Understand SQL Window Functions Once and For All | by Mateus Trentz | May, 2024


A step-by-step guide to understanding window functions

Photo by Yasmina H on Unsplash

Window functions are key to writing SQL code that is both efficient and easy to understand. Knowing how they work and when to use them will unlock new ways of solving your reporting problems.

The objective of this article is to explain window functions in SQL step by step in an understandable way so that you don’t need to rely on only memorizing the syntax.

Here is what we will cover:

  • An explanation on how you should view window functions
  • Go over many examples in increasing difficulty
  • Look at one specific real-case scenario to put our learnings into practice
  • Review what we’ve learned

Our dataset is simple, six rows of revenue data for two regions in the year 2023.

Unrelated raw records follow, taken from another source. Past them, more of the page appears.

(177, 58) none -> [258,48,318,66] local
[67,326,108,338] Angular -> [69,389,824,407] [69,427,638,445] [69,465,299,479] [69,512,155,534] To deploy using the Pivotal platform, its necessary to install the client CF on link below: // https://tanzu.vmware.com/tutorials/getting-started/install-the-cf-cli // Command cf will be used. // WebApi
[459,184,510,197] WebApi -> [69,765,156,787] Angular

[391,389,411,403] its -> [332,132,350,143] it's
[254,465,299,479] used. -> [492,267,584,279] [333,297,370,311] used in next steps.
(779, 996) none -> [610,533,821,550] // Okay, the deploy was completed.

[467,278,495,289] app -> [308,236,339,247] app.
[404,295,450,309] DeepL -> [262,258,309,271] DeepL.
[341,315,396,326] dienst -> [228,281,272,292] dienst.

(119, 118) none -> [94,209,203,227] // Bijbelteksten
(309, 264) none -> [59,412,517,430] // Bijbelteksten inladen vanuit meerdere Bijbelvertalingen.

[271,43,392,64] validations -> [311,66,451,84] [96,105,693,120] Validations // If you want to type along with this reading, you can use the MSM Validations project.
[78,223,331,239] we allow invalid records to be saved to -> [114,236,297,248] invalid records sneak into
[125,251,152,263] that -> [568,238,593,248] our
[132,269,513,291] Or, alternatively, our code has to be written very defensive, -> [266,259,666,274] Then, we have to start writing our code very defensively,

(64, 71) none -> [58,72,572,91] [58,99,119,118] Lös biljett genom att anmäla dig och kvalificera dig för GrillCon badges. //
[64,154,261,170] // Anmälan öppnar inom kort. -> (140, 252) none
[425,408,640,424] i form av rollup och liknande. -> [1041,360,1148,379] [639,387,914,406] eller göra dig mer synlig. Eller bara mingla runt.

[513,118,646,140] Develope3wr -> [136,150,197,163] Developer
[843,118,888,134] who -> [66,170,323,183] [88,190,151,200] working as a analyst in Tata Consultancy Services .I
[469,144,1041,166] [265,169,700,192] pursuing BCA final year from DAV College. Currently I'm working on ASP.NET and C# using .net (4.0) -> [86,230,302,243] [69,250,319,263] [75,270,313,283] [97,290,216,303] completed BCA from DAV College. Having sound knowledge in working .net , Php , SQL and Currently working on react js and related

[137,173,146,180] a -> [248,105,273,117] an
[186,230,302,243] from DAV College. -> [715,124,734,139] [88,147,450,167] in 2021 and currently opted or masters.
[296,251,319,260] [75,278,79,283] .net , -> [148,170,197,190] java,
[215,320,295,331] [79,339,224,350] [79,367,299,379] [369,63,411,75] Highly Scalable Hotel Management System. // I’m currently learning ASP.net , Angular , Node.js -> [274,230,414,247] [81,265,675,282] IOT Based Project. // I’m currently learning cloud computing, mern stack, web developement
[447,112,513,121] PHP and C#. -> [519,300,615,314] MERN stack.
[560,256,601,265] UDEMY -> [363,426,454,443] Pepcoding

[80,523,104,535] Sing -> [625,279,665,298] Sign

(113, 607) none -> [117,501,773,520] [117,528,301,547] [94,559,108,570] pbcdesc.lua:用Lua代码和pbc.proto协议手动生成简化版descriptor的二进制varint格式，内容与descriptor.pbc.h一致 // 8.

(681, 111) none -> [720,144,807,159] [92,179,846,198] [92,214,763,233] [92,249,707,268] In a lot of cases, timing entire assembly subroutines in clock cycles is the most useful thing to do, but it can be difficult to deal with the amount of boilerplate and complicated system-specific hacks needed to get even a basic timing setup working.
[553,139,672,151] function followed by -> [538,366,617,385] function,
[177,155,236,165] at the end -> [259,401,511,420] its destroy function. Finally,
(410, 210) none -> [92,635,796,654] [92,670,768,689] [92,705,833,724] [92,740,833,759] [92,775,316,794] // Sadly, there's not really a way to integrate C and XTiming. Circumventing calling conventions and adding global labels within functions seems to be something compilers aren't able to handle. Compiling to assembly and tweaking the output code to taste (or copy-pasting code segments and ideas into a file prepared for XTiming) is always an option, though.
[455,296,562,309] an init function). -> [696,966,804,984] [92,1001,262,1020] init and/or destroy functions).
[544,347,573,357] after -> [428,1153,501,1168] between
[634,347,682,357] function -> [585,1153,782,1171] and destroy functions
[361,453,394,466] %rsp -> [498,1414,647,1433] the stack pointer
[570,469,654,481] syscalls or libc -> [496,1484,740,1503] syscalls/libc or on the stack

If we took this dataset and ran a GROUP BY sum on the revenue of each region, it would be clear what happens, right? It would result in only two remaining rows, one for each region, and then the sum of the revenues:

The way I want you to view window functions is very similar to this but, instead of reducing the number of rows, the aggregation will run “in the background” and the values will be added to our existing rows.

First, an example:

SELECT
id,
date,
region,
revenue,
SUM(revenue) OVER () as total_revenue
FROM
sales

Notice that we don’t have any GROUP BY and our dataset is left intact. And yet we were able to get the sum of all revenues. Before we go more in depth in how this worked let’s just quickly talk about the full syntax before we start building up our knowledge.

The syntax goes like this:

SUM([some_column]) OVER (PARTITION BY [some_columns] ORDER BY [some_columns])

Picking apart each section, this is what we have:

  • An aggregation or window function: SUM, AVG, MAX, RANK, FIRST_VALUE
  • The OVER keyword which says this is a window function
  • The PARTITION BY section, which defines the groups
  • The ORDER BY section which defines if it’s a running function (we will cover this later on)

Don’t stress over what each of these means yet, as it will become clear when we go over the examples. For now just know that to define a window function we will use the OVER keyword. And as we saw in the first example, that’s the only requirement.

Moving to something actually useful, we will now apply a group in our function. The initial calculation will be kept to show you that we can run more than one window function at once, which means we can do different aggregations at once in the same query, without requiring sub-queries.

SELECT
id,
date,
region,
revenue,
SUM(revenue) OVER (PARTITION BY region) as region_total,
SUM(revenue) OVER () as total_revenue
FROM sales

As said, we use the PARTITION BY to define our groups (windows) that are used by our aggregation function! So, keeping our dataset intact we’ve got:

  • The total revenue for each region
  • The total revenue for the whole dataset

We’re also not restrained to a single group. Similar to GROUP BY we can partition our data on Region and Quarter, for example:

SELECT
id,
date,
region,
revenue,
SUM(revenue) OVER (PARTITION BY
region,
date_trunc('quarter', date)
) AS region_quarterly_revenue
FROM sales

In the image we see that the only two data points for the same region and quarter got grouped together!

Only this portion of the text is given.